* Structured diff data
★ ★ ★ ★
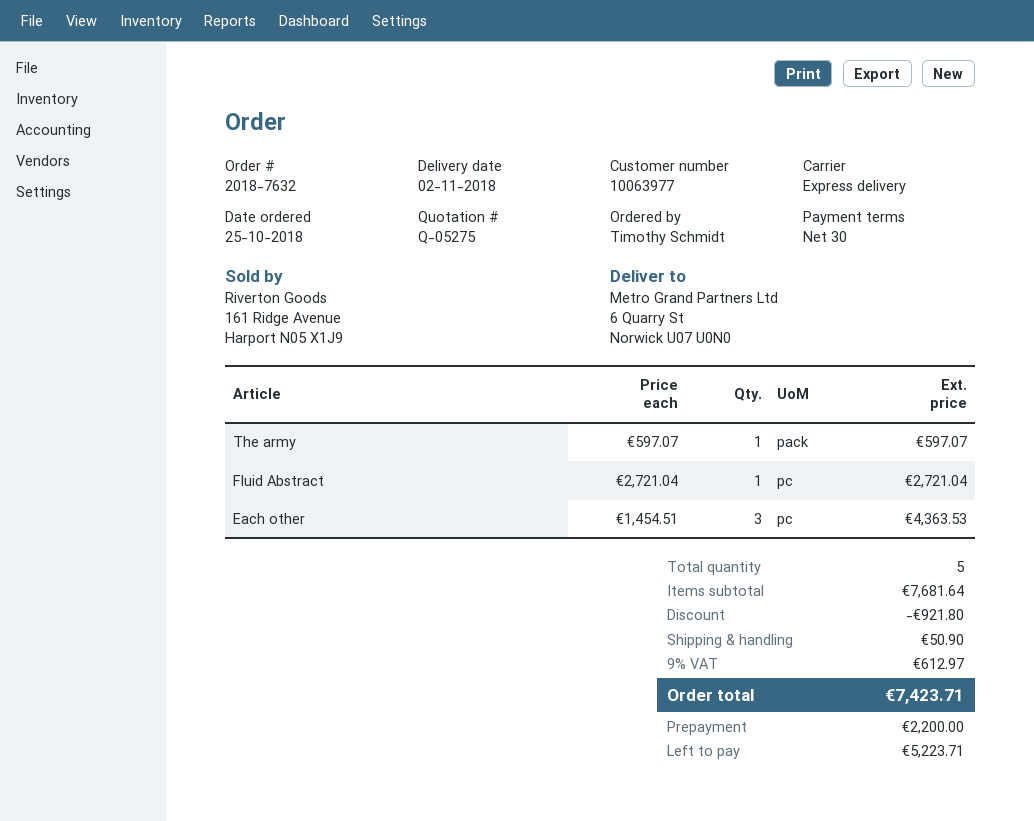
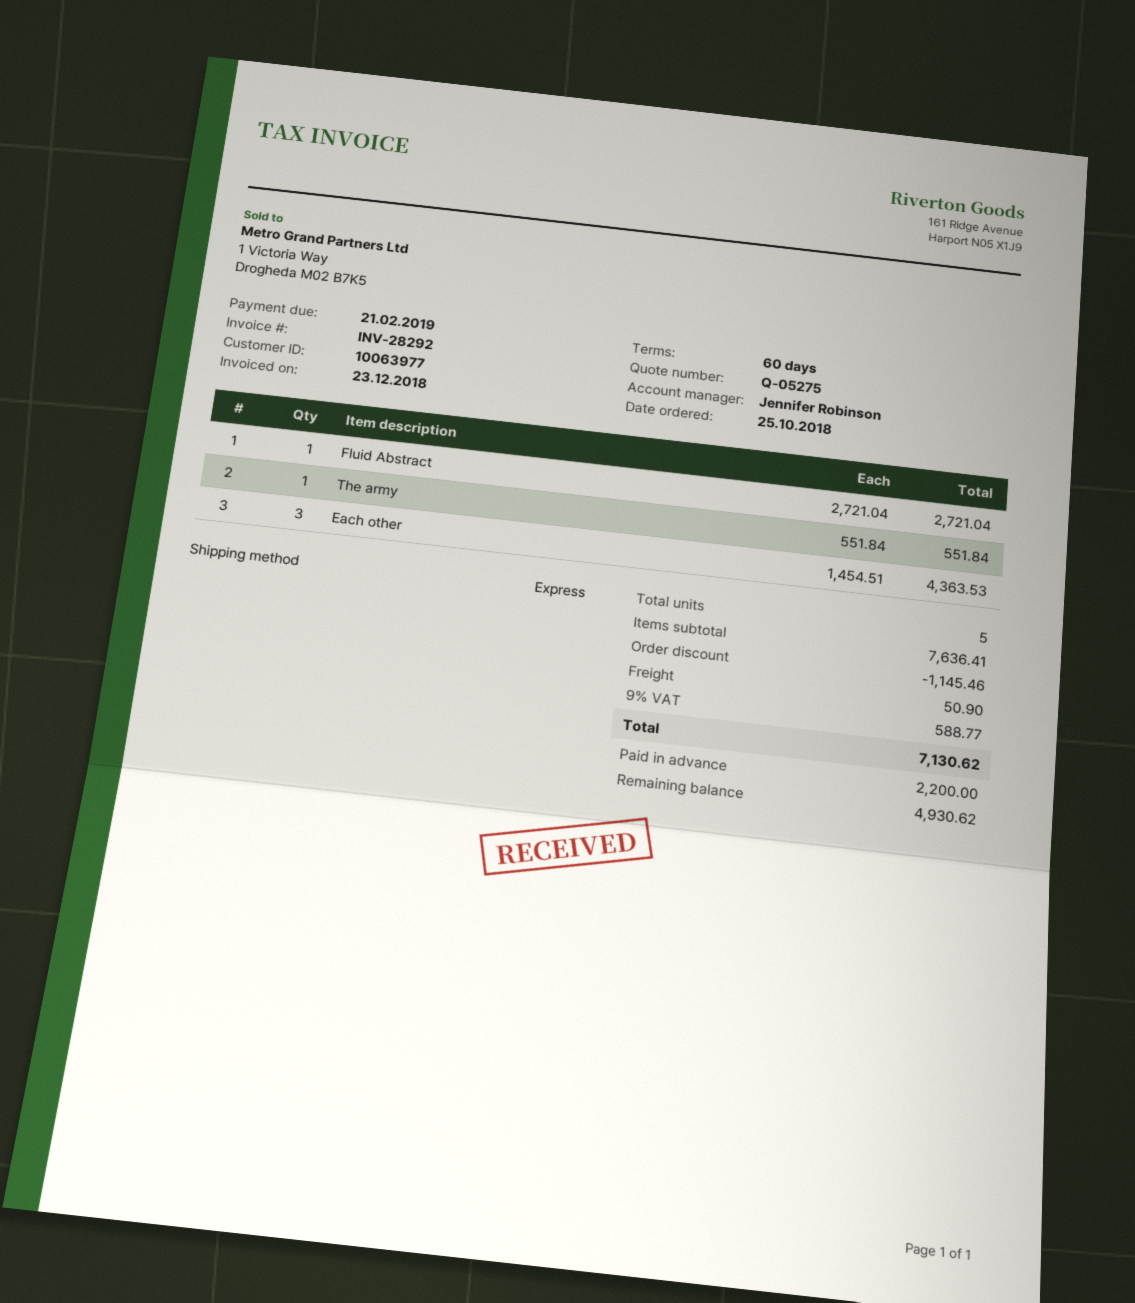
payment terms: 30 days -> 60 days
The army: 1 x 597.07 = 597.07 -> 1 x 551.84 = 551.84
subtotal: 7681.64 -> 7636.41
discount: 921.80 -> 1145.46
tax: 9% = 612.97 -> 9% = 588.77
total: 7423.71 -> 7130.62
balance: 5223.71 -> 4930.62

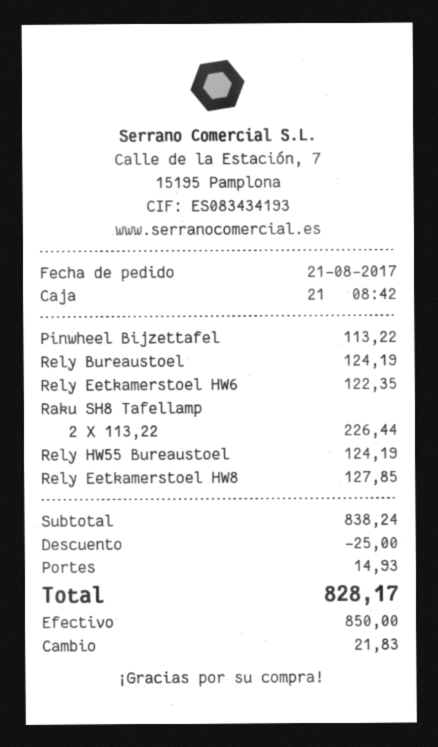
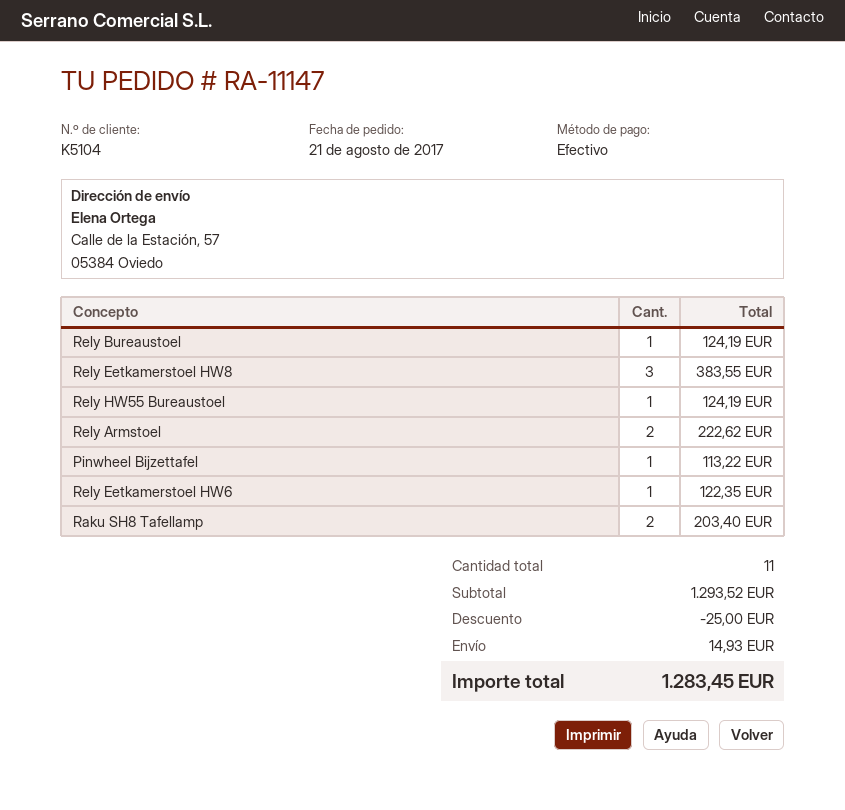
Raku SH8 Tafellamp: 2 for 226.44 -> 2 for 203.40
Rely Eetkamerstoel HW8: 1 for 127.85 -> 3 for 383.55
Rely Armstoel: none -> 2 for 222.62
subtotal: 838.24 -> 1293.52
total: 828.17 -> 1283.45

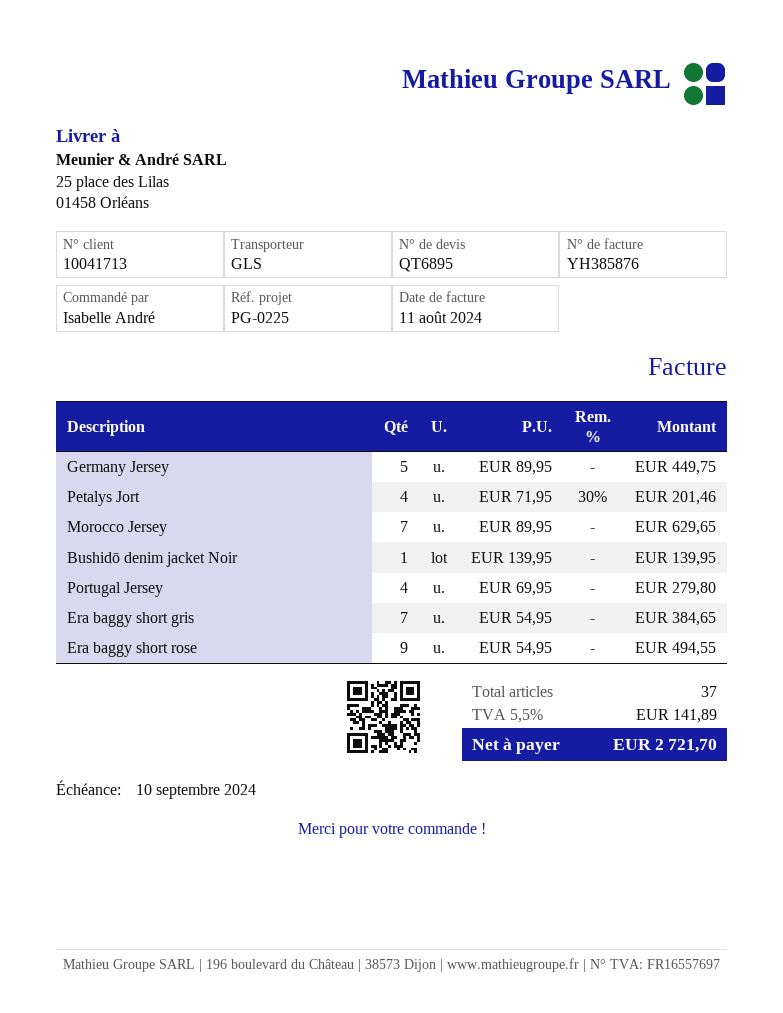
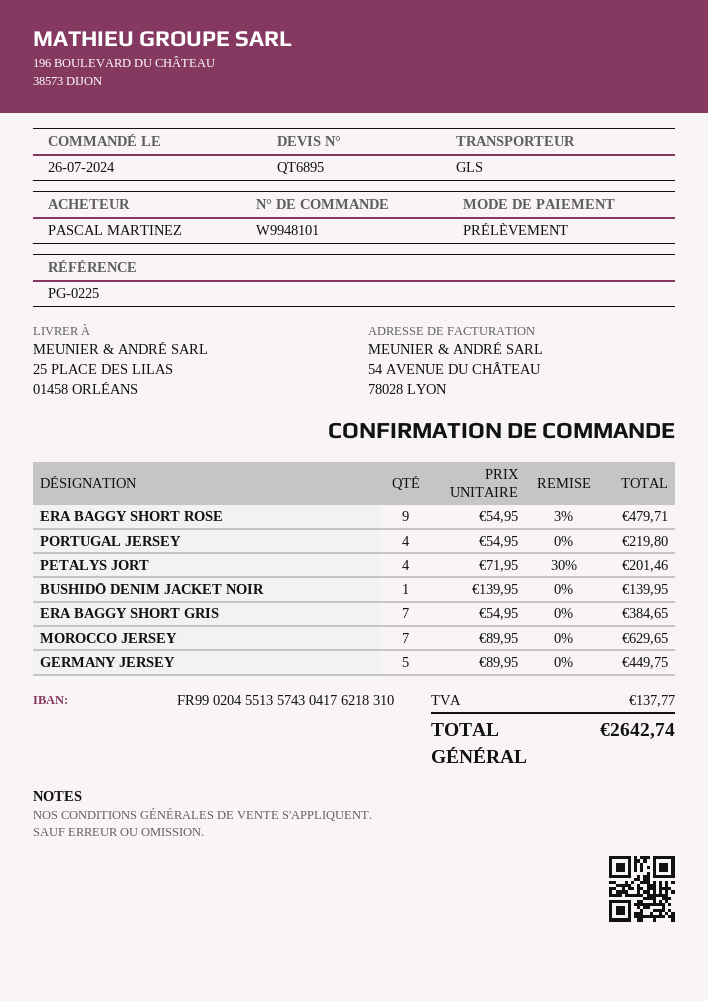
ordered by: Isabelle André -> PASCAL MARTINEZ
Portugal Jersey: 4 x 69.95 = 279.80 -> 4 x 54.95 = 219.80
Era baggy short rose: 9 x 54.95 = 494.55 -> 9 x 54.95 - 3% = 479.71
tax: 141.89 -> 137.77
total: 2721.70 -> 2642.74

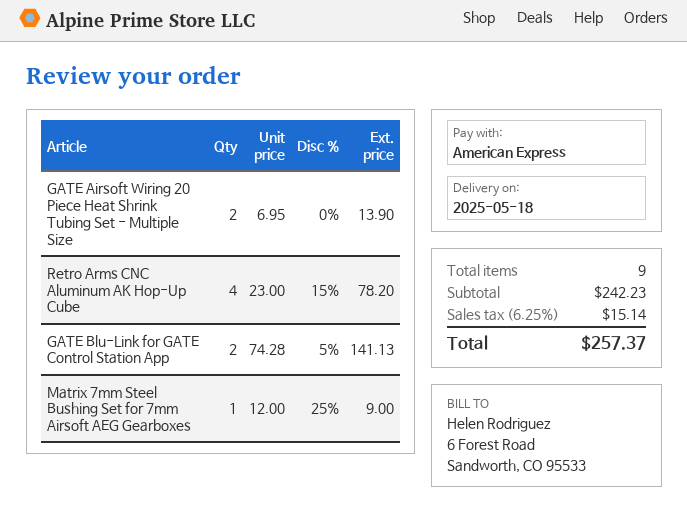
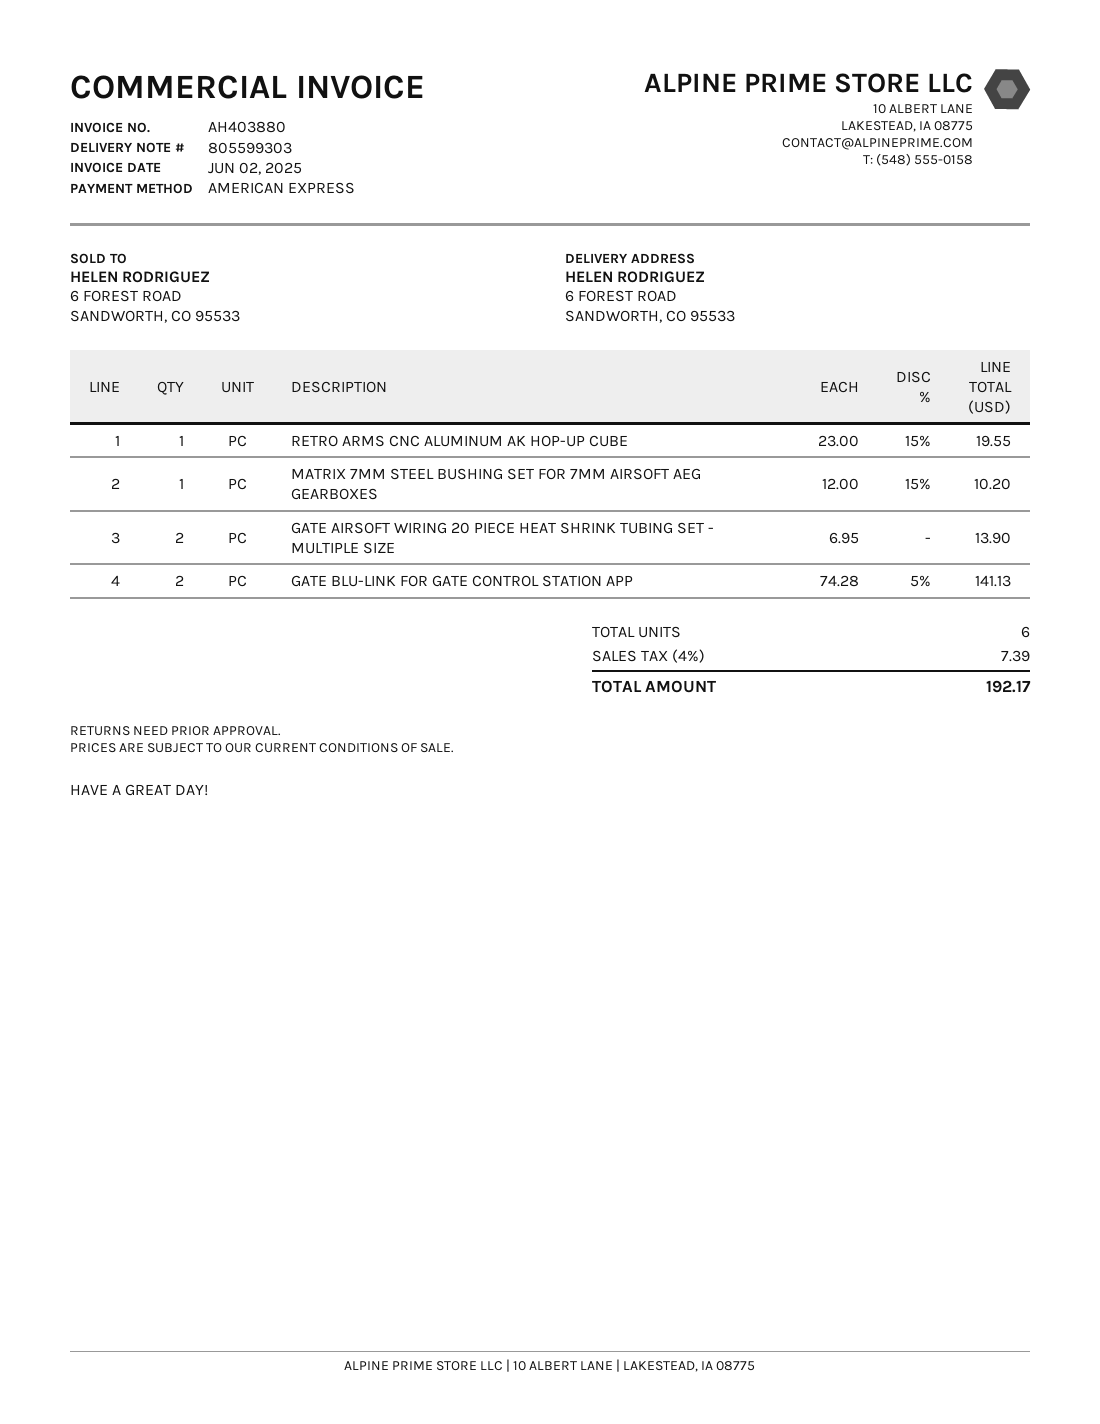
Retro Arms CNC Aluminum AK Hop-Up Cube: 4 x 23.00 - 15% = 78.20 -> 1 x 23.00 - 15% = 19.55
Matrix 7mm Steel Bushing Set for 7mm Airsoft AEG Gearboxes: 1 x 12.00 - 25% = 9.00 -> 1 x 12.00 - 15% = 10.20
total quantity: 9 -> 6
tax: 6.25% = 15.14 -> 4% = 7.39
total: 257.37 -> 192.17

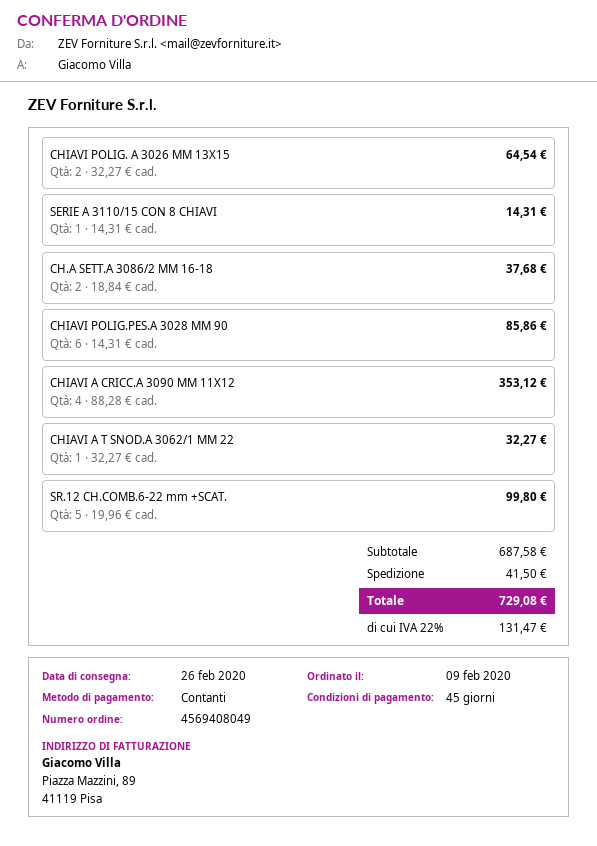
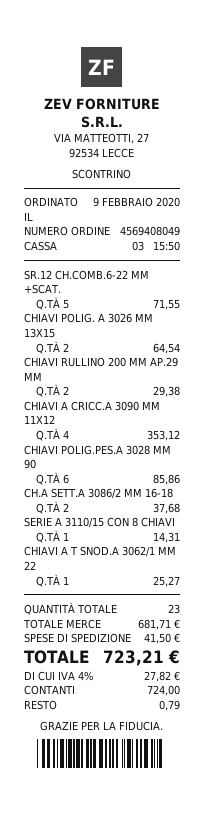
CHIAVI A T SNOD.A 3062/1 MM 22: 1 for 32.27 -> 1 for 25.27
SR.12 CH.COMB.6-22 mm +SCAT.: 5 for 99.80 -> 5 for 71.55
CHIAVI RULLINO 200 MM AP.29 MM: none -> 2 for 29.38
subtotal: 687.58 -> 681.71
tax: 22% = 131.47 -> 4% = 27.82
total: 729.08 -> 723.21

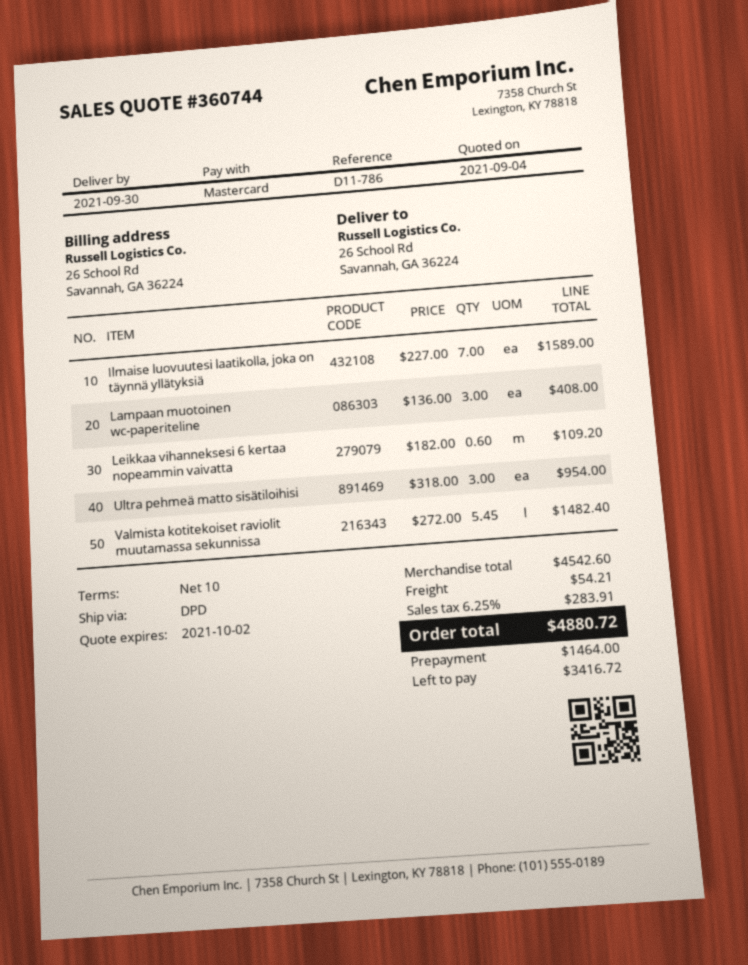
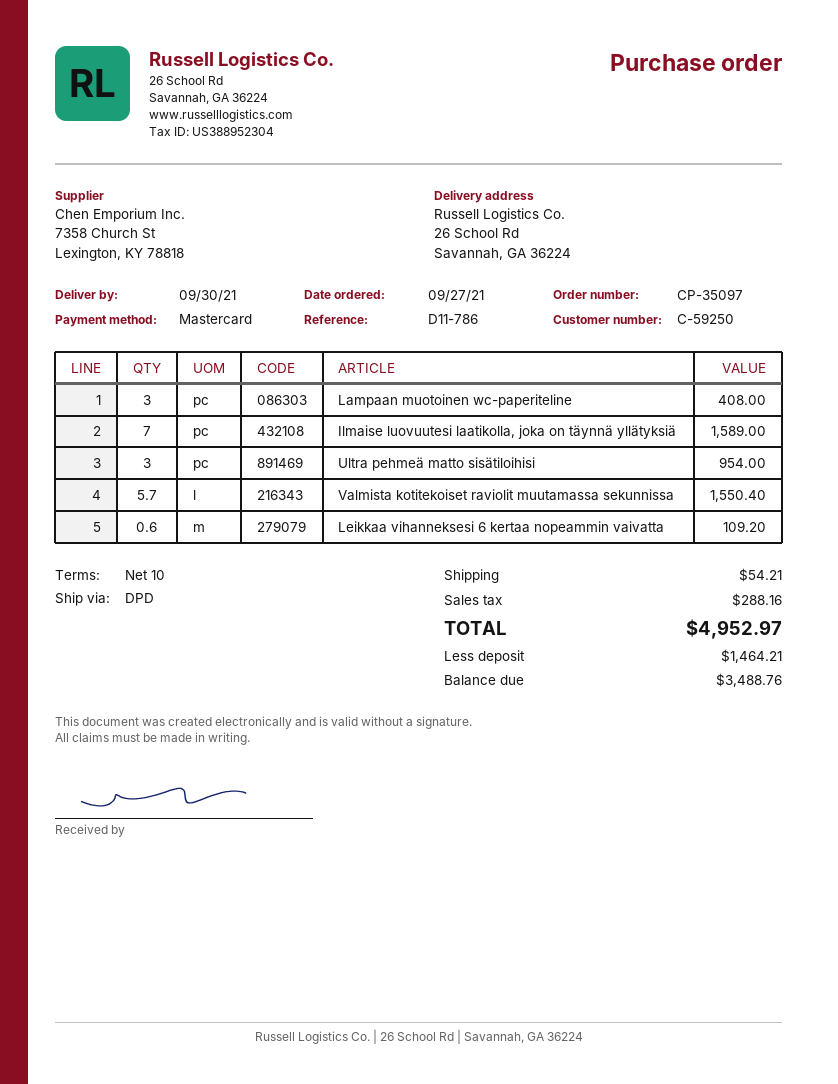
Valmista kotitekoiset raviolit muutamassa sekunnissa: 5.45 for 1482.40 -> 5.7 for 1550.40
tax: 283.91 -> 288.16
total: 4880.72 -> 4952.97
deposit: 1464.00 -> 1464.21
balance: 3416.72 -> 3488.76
★ ★ ★ ★
* PROBLEM
Your answer must be a single number: the count of lines in the records that hold the word "Rely".

* EXPECTED ANSWER
2